Excerpt from the manuscript Carita Waruga Guru which is thought to have been written in the 1750s.

Note: The full transliteration text can be found in Wikisource on file Poesaka Soenda 1923-03-1(09).pdf pages 130–136, the translation is adapted from the Dutch translation in file Tijdschrift voor Indische Taal- Land- en Volkenkunde, LV.pdf halaman 380–382.

==== Transliteration ====
Ini carita Waruga Guru, éta nu nyakrawati. Nu poék angen tulus, da kujaba di nu bodo, nu tarrabuka priyayi sakarep kasorang tineung meunang guru. Ratu Pusaka di jagat paramodita, éta, kanyahokeun ratu galuh, keurna bijil ti alam gaib; nya Nabi Adam ti heula.
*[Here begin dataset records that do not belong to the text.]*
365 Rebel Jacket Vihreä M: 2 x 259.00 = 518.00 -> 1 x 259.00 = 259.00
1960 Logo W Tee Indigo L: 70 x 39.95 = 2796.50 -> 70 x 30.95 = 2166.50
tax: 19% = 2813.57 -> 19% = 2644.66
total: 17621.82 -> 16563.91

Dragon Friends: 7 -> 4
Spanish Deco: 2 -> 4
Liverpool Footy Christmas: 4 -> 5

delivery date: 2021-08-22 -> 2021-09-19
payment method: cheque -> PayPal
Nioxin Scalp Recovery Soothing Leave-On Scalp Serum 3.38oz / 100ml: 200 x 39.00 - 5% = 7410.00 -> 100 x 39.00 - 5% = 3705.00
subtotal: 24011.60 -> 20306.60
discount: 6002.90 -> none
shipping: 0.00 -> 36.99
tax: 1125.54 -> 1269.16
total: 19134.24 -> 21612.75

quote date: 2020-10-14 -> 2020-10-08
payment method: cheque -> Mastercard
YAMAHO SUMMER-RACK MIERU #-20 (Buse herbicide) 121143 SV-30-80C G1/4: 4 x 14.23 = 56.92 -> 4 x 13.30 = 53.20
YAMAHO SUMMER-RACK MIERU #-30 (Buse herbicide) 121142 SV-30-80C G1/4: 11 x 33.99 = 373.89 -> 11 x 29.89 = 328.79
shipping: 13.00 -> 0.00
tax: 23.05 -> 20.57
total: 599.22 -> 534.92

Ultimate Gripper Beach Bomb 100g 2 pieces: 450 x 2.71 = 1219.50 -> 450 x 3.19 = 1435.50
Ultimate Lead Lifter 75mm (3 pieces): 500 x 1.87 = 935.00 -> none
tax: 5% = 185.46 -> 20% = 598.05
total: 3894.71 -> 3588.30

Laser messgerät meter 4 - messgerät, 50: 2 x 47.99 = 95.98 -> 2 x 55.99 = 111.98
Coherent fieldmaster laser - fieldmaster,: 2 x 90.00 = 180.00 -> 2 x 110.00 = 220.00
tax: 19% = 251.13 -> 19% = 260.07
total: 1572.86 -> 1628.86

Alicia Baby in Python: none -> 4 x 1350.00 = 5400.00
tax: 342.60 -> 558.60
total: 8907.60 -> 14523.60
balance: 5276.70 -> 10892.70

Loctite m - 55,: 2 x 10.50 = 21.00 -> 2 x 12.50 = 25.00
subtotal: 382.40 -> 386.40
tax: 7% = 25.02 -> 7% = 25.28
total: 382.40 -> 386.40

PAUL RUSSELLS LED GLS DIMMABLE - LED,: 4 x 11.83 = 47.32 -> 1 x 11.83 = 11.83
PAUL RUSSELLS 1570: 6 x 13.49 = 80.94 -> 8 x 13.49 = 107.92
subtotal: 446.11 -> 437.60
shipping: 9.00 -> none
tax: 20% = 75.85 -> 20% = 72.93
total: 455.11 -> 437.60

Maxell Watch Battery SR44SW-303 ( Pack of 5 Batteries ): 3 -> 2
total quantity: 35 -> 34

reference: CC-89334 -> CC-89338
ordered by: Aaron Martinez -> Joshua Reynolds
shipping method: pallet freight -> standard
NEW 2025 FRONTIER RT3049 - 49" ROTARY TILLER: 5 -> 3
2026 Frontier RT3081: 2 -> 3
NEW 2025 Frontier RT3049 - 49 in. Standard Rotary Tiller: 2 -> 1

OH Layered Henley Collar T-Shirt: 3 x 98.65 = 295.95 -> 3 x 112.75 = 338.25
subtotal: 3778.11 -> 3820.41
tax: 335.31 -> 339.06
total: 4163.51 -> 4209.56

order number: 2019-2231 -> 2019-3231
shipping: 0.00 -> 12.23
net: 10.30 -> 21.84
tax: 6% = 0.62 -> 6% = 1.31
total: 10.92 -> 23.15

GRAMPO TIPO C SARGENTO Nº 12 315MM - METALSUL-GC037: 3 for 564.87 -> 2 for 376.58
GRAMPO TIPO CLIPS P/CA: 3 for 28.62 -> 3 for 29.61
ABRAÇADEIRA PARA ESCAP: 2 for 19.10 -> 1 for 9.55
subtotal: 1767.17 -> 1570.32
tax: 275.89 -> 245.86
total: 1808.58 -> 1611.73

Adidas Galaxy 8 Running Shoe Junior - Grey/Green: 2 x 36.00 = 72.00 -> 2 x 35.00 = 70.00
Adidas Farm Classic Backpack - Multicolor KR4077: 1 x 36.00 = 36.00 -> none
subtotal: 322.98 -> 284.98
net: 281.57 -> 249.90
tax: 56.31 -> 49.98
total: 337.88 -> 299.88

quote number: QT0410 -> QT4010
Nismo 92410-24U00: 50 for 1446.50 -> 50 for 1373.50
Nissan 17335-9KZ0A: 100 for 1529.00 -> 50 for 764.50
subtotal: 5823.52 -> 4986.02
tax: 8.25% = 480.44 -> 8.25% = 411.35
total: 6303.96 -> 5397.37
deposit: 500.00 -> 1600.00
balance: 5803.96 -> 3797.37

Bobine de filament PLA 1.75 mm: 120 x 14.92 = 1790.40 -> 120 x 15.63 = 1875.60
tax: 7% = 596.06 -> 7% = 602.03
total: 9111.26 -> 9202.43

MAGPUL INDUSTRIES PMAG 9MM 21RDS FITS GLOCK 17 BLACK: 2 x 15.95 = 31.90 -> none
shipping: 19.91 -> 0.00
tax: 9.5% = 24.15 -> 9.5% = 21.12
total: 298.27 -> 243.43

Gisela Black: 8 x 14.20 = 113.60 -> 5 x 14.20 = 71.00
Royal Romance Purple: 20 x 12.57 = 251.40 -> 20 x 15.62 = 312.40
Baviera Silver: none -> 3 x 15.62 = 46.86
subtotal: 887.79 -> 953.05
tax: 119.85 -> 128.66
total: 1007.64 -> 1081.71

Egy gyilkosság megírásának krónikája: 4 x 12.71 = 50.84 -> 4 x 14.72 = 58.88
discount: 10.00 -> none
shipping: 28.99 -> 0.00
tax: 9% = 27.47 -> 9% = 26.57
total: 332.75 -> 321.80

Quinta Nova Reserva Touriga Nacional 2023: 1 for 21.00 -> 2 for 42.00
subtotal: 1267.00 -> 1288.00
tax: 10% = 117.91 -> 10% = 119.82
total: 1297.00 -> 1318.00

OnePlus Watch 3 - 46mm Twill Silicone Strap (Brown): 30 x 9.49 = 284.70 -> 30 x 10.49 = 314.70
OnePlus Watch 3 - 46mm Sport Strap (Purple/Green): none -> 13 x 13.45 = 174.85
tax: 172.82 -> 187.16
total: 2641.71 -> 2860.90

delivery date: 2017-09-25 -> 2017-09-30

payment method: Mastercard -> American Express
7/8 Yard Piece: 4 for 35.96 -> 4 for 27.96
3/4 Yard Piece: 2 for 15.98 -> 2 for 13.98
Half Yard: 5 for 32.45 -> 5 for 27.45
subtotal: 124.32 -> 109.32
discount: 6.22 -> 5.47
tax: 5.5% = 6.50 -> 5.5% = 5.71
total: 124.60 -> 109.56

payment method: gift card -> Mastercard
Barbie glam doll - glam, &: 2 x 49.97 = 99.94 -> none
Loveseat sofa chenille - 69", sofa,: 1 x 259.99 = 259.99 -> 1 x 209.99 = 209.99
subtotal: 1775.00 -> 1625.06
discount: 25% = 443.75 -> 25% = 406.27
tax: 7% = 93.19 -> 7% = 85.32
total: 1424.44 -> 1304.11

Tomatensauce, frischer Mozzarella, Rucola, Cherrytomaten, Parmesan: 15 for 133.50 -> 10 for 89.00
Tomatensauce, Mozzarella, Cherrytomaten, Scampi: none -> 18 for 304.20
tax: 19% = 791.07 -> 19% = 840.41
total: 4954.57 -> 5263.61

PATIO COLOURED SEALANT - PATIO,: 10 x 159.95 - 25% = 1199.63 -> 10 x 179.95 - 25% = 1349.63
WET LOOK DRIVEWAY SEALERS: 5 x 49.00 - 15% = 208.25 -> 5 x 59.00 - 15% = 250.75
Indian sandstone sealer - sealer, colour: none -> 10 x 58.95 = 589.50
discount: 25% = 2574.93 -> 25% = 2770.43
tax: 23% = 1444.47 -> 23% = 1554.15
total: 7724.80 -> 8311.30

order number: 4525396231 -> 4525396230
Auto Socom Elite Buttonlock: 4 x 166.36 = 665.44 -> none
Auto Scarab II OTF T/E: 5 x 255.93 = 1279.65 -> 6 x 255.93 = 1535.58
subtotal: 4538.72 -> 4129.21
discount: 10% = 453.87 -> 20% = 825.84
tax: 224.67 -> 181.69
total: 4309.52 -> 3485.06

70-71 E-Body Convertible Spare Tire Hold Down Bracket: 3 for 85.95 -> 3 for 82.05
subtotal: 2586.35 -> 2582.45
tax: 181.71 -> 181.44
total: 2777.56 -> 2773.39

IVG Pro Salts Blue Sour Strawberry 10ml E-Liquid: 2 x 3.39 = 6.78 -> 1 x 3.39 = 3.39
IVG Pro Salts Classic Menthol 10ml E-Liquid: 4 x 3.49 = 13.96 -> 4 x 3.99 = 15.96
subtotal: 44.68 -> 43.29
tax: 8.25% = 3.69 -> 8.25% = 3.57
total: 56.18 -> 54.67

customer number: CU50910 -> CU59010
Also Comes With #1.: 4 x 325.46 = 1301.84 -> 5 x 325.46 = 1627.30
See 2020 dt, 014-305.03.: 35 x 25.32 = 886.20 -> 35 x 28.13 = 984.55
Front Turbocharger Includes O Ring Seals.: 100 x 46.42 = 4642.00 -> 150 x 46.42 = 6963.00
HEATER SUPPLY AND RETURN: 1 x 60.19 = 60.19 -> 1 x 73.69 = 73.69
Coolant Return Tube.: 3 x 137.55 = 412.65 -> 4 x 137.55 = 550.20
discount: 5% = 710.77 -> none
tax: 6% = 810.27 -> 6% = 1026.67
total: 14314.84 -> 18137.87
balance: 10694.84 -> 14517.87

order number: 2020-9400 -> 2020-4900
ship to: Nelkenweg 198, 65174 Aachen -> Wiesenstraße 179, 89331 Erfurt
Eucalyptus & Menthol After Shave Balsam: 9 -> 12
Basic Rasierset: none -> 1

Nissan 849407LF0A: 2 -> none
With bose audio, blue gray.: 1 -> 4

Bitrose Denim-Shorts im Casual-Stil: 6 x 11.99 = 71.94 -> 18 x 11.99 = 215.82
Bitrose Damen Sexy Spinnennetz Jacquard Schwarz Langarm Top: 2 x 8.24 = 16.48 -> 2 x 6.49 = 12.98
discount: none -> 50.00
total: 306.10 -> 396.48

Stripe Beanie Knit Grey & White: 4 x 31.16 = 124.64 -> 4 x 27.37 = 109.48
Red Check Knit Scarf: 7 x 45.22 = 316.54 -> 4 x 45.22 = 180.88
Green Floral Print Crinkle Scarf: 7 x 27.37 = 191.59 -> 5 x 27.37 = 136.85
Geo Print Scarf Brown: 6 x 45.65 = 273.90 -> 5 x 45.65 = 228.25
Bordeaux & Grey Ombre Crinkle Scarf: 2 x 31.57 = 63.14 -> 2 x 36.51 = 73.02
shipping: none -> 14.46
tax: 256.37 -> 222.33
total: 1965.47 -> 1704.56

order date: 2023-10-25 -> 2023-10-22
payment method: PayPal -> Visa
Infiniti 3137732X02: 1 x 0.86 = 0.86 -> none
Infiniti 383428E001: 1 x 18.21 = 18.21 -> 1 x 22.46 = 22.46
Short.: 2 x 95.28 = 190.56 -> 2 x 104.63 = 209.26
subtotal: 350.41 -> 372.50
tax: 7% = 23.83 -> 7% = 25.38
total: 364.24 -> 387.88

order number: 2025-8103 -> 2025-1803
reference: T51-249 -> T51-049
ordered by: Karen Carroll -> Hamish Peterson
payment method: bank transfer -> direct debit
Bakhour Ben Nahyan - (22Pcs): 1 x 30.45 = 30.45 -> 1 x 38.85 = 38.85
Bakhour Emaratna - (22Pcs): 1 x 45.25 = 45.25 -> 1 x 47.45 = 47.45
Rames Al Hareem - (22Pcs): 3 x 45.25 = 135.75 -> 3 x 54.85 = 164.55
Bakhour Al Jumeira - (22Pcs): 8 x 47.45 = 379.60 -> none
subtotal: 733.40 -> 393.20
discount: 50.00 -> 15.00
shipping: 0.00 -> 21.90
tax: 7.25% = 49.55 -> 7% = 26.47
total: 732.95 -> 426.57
Ratu Galuh dienggonkeun sasaka alam dunya. Basana turun ti langit masuhur, turun ka langit jambalulah, turun ka langit mutiyara, turun ka langit purasani, turun ka langit inten, turun ka langit kancana, turun ka langit putih, turun ka langit ireng, turun ka langit dunya. Ja kalangan, tata lawas turun ka Gunung Jabalkap. Upami: ratu Galuh dienggonkeun sasaka alam dunya, nabi Adam ti heula, pinareking gunung Mesir. Adam diseuweu opat puluh, dwa nu sakembaran, munijah luluhur haji dewi; cikal, da hiji dingarankeun nabi Isis, luluhur manusa.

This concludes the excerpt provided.